**THE PROBLEM:** How many lines of the data hold the word "color"? State the number and nothing else.

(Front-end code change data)
------------------------
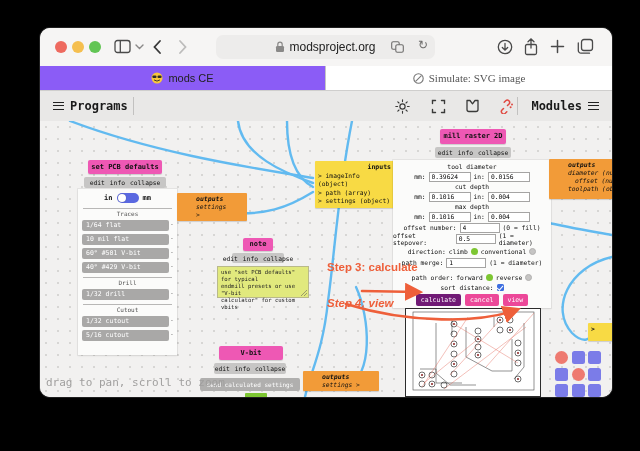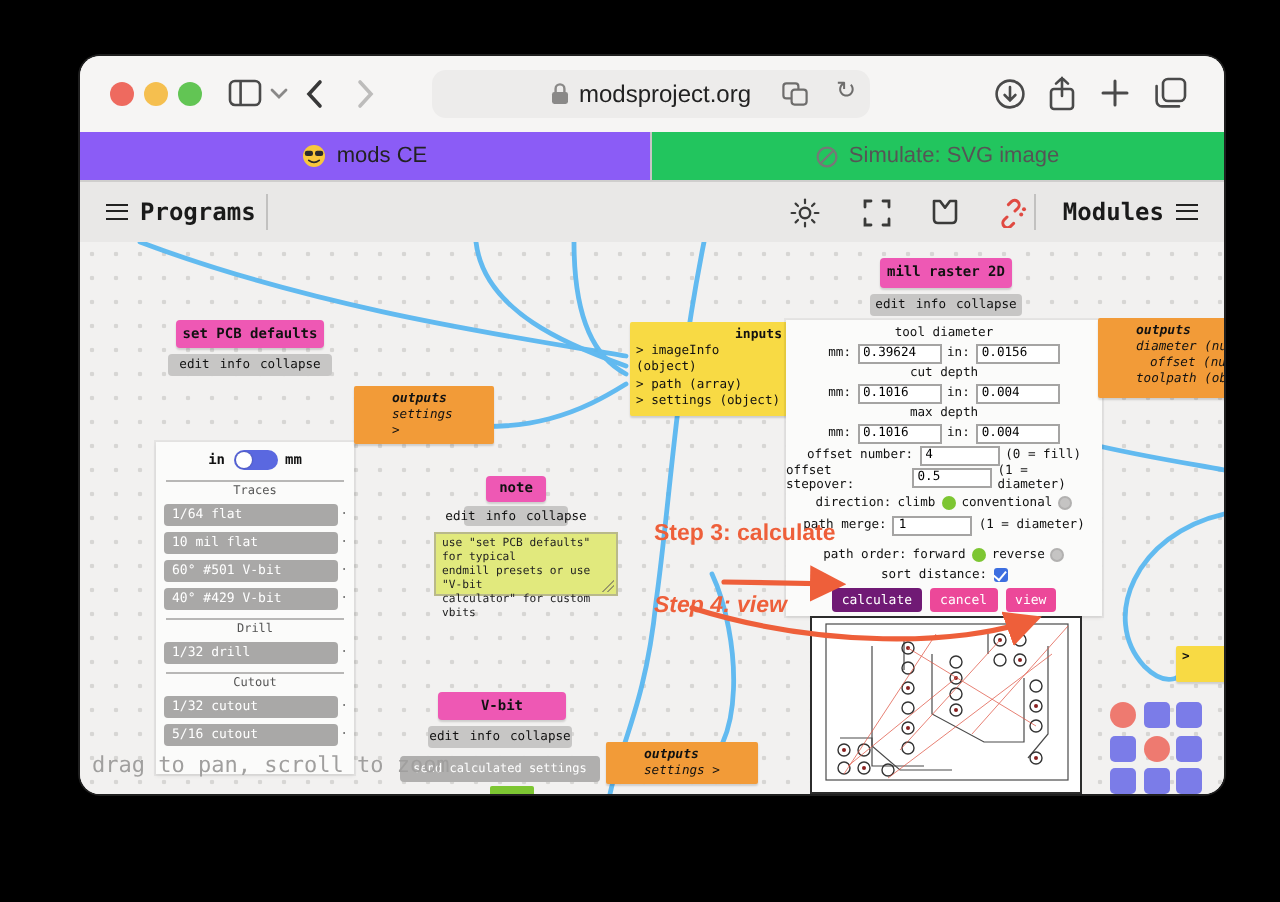--- a/index.html
+++ b/index.html
@@ -9,21 +9,21 @@
   
   .titlebar{position:relative;height:38px;background:#f6f5f4;}
   .dot{width:12px;height:12px;border-radius:50%;display:inline-block;}
   .addr{position:absolute;left:176px;top:7px;width:219px;height:24px;background:#eceBea;background:#edecEB;border-radius:7px;display:flex;align-items:center;justify-content:center;font-size:12px;color:#222;}
   .addr svg{margin-right:4px;}
   .tb-ic{color:#4a4a4a;}
   
   .tabbar{display:flex;height:24px;background:#dcdbda;border-bottom:1px solid #cfcecd;}
   .tab{display:flex;align-items:center;justify-content:center;font-size:11px;gap:5px;}
   .tab.active{width:285px;background:#8b5cf6;color:#222;}
-  .tab.inactive{flex:1;background:#22c55e;color:#555;border-left:1px solid #c6c5c4;}
+  .tab.inactive{flex:1;background:#ffffff;color:#555;border-left:1px solid #c6c5c4;font-family:Liberation Serif, serif;}
   
   .appbar{position:relative;height:30px;background:#e9e8e7;border-bottom:1px solid #c9c8c7;font-family:"DejaVu Sans Mono",monospace;}
   .burger{display:inline-block;width:11px;height:8px;background:linear-gradient(#222 0 0) 0 0/100% 1.4px no-repeat,linear-gradient(#222 0 0) 0 50%/100% 1.4px no-repeat,linear-gradient(#222 0 0) 0 100%/100% 1.4px no-repeat;}
   .appbtn{position:absolute;top:0;height:30px;display:flex;align-items:center;gap:6px;font-size:12px;font-weight:bold;color:#1a1a1a;}
   .vdiv{position:absolute;top:6px;width:1px;height:18px;background:#c2c1c0;}
   
   .canvas{position:absolute;left:0;right:0;top:93px;bottom:0;background:#f2f1f0;background-image:radial-gradient(#d7d6d4 1px,transparent 1.3px);background-size:12px 12px;overflow:hidden;font-family:"DejaVu Sans Mono",monospace;color:#111;}
   .mhead{position:absolute;background:#ee58b4;font-size:7px;font-weight:bold;text-align:center;border-radius:2px;box-shadow:0 1px 1px rgba(0,0,0,.15);}
   .editbar{position:absolute;background:#c7c6c5;border-radius:2px;font-size:6.3px;display:flex;align-items:center;justify-content:center;gap:5px;color:#111;}
   .mbody{position:absolute;background:#fbfbfa;box-shadow:0 0 0 1px rgba(0,0,0,.05),0 1px 2px rgba(0,0,0,.08);}
@@ -180,21 +180,21 @@
         <path d="M 198,0 C 202,35 245,52 273,62"></path>
         <path d="M 247,0 C 247,40 258,58 273,66"></path>
         <path d="M 174,90 C 225,98 252,84 273,71"></path>
         <path d="M 312,0 C 298,70 295,130 288,180 C 283,230 270,252 265,276"></path>
         <path d="M 306,266 C 334,256 330,196 316,166"></path>
         <path d="M 505,101 C 530,107 556,111 572,114"></path>
         <path d="M 572,136 C 528,146 510,188 532,212 C 543,223 553,219 551,210"></path>
       </g>
     </svg>
 
-    <div class="mbody" style="left:38px;top:68px;width:99px;height:166px;padding-top:3px;box-sizing:border-box;margin-top:32px;">
+    <div class="mbody" style="left:38px;top:68px;width:99px;height:166px;padding-top:3px;box-sizing:border-box;">
       <div style="display:flex;align-items:center;justify-content:center;gap:4px;height:12px;font-size:7px;font-weight:bold;">
         <span>in</span>
         <span class="toggle">
             <span class="knob"></span>
           </span>
         <span>mm</span>
       </div>
       <div class="sec">Traces</div>
       <div class="gbtn">1/64 flat</div>
       <div class="gbtn">10 mil flat</div>

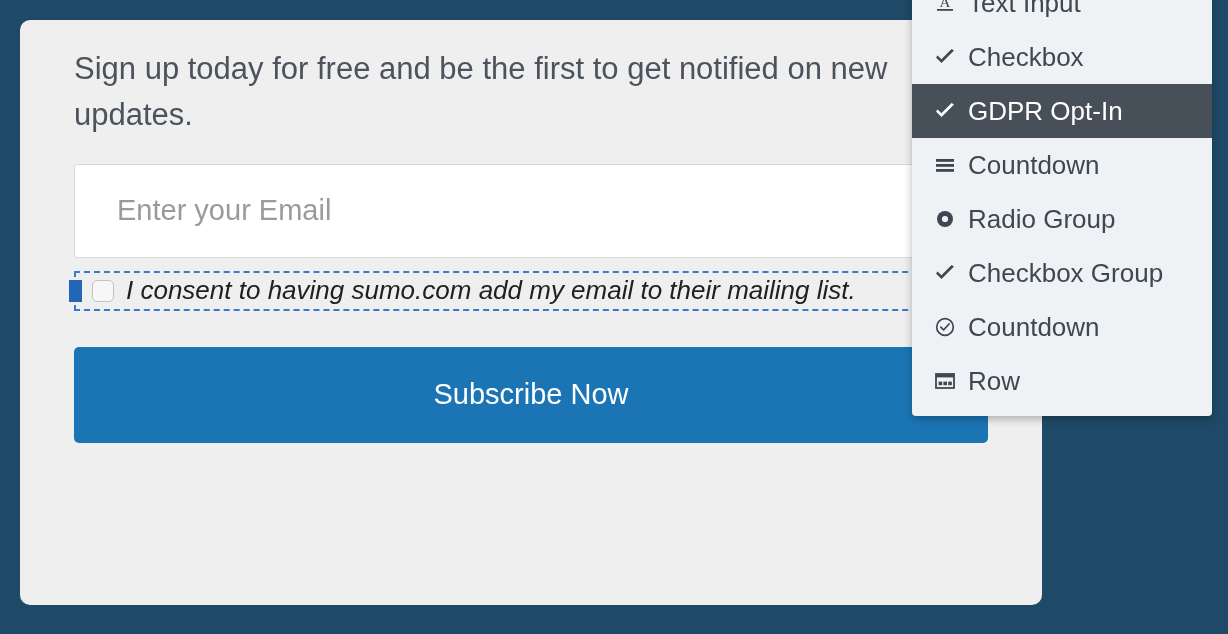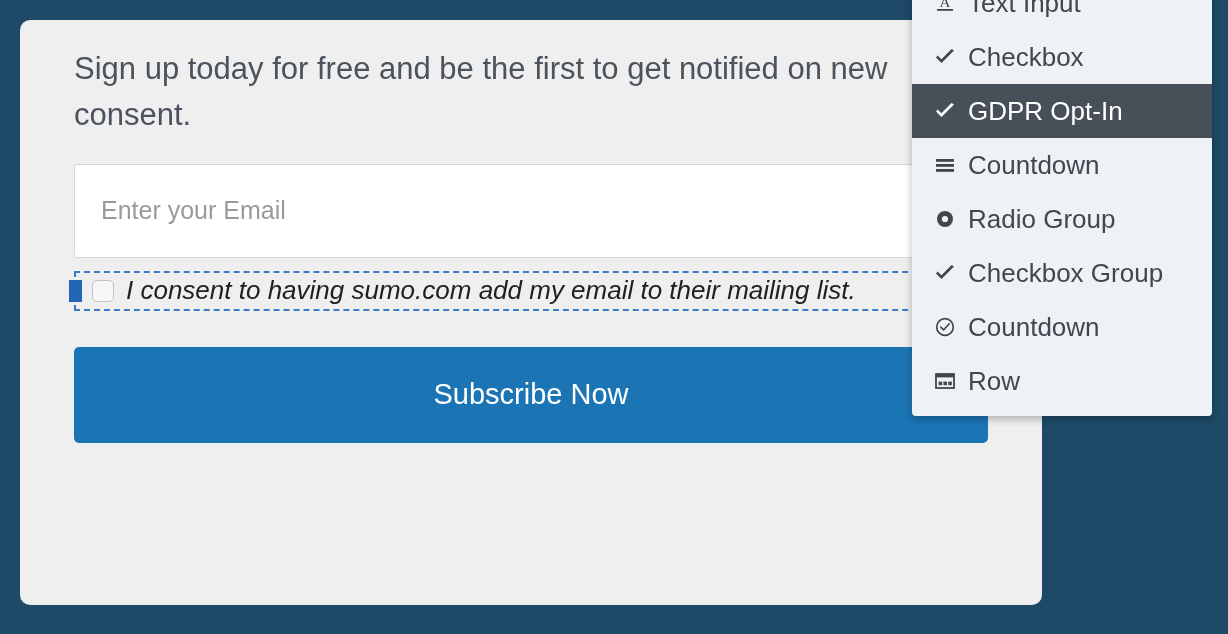--- a/index.html
+++ b/index.html
@@ -48,23 +48,23 @@
   }
 
   #email-input {
     margin-top: 26px;
     width: 100%;
     height: 94px;
     box-sizing: border-box;
     background: #ffffff;
     border: 1px solid #d8d8d8;
     border-radius: 3px;
-    font-size: 25px;
+    font-size: 29px;
     color: #9a9a9a;
-    padding: 0 26px;
+    padding: 0 42px;
     font-family: "Liberation Sans", sans-serif;
     outline: none;
   }
   #email-input::placeholder { color: #9a9a9a; opacity: 1; }
 
   
   #consent-row {
     position: relative;
     margin-top: 13px;
     height: 40px;
@@ -158,21 +158,21 @@
   .menu-item.active .mi-label {
     color: #ffffff;
   }
 </style>
 </head>
 <body>
 
 <div id="newsletter-card">
 
 
-  <p id="form-subtitle">Sign up today for free and be the first to get notified on new consent.</p>
+  <p id="form-subtitle">Sign up today for free and be the first to get notified on new updates.</p>
 
   <input id="email-input" type="text" placeholder="Enter your Email" style="">
 
   <div id="consent-row">
     <span class="sel-handle left"></span>
     <span class="sel-handle right"></span>
     <span id="consent-checkbox"></span>
     <span id="consent-label">I consent to having sumo.com add my email to their mailing list.</span>
   </div>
------------------------
**EXERCISE RESULT:** 11